Wednesday, January 11, 2017

It's not you, it's me. Why I spend most of my time alone.


I was lucky enough to go home to South Carolina for 3 weeks for the holidays. I live in California, and only get to go home twice a year. I was so excited to go home for that long of a visit. I missed my parents, my sisters and my friends so much. I knew with all that time at home I'd be able to see everyone I wanted to see, at least once. I arrived in Columbia with the biggest smile on my face. I was home. The first four days were so great. I had so much energy. I was getting to see people I hadn't seen in a long time. The trip was going as well as, maybe even better than, expected.

Then my body intervened. I guess I was doing too much. My energy was depleted, I was having pain in my uterus, lower back and right leg. My body was telling me to take it easy. I really wasn't doing very much compared to a healthy person's typical day, but it was a lot compared to my typical day. I was so disheartened. I had plans to do creative projects with my dad, clean out my old stuff from my parents' house, go to dinner with friends, go out for New Year's Eve, and enjoy time with my family and friends. I spent the majority of my time laying in a recliner at my parents' house. Trust me, I would rather be with my mom and dad laying around than home alone in my apartment in California laying around. I was just disappointed that I would be breaking plans and not getting to see everyone I wanted to see. I hated to spend my vacation doing exactly what I do every day in California, but it made me realize that my personality and physical limitations don't allow for a very social life right now.

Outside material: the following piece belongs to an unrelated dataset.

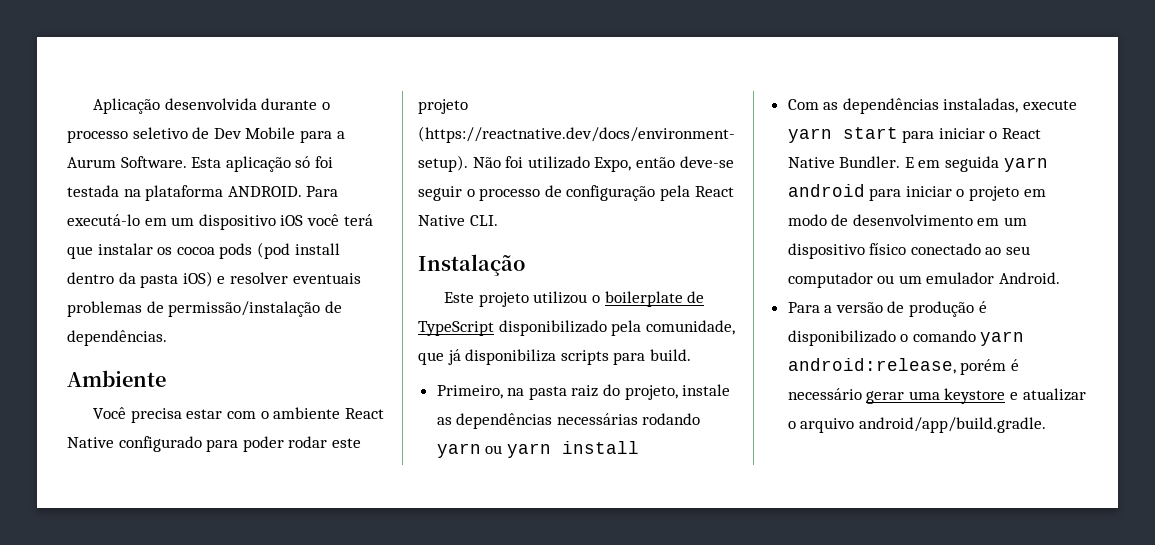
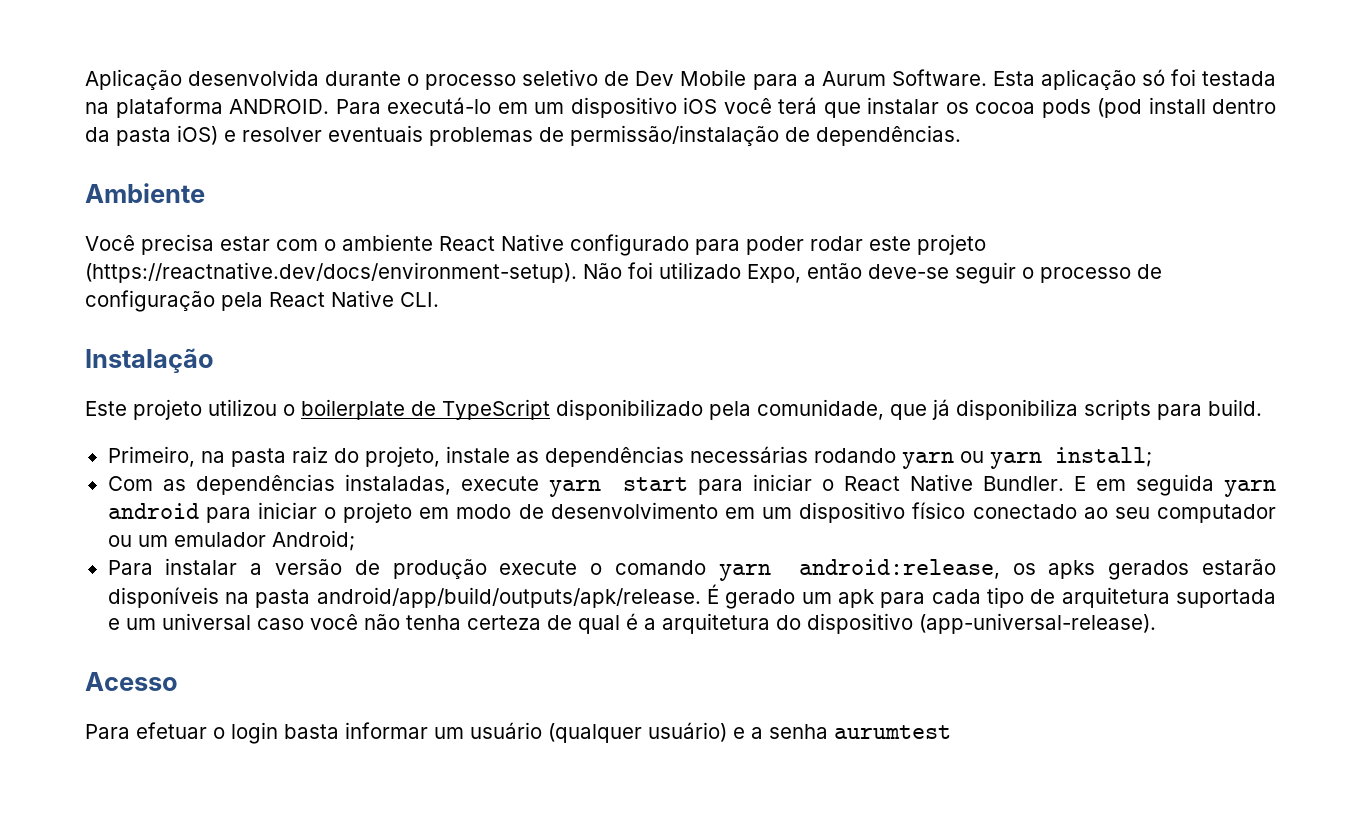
[561,441,639,454] install -> [1054,447,1152,467] install;
[999,272,1061,284] [787,302,820,313] Android. // Para -> [271,530,355,551] [107,558,238,575] Android; // Para instalar
[978,301,987,313] [787,330,896,346] é disponibilizado -> [499,560,578,575] execute
[960,359,1019,375] [787,388,1086,404] [787,417,1046,433] porém é necessário gerar uma keystore e atualizar o arquivo android/app/build.gradle. -> [1012,559,1277,580] [107,584,1277,609] [107,613,1156,634] [85,672,178,691] [85,722,951,744] os apks gerados estarão disponíveis na pasta android/app/build/outputs/apk/release. É gerado um apk para cada tipo de arquitetura suportada e um universal caso você não tenha certeza de qual é a arquitetura do dispositivo (app-universal-release). // Acesso // Para efetuar o login basta informar um usuário (qualquer usuário) e a senha aurumtest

I am an introvert, so I require time alone to recharge my battery. Having Endometriosis factors into my anti-social behavior. I hesitate to make plans because I never know how I'm going to feel when the time comes to do something. I hate to cancel plans, so I rarely make any. I live in a third floor apartment with no elevator. The stairs drain me, so I only leave to take my dog, Jobin out, or run errands, or go to class in San Francisco. Other than that, I am home alone. Well, I have Jobin, so I'm not really alone. My daily routine gets old and sometimes it can make me feel really down.

I don't intend for those reading this to feel sorry for me. I wrote this as an acceptance of the life I live. For now, not forever, I am required to rest and reserve my energy for the times that I need it. As I get healthier and learn to make the most of my life, the more social I will get. To those who I love and call family and friends, know that I want to see you. I want to spend time with you having fun, dancing, laughing, playing. One day I will feel better than ever and I intend to make up for lost time. Until then, just know, it's not you, it's me.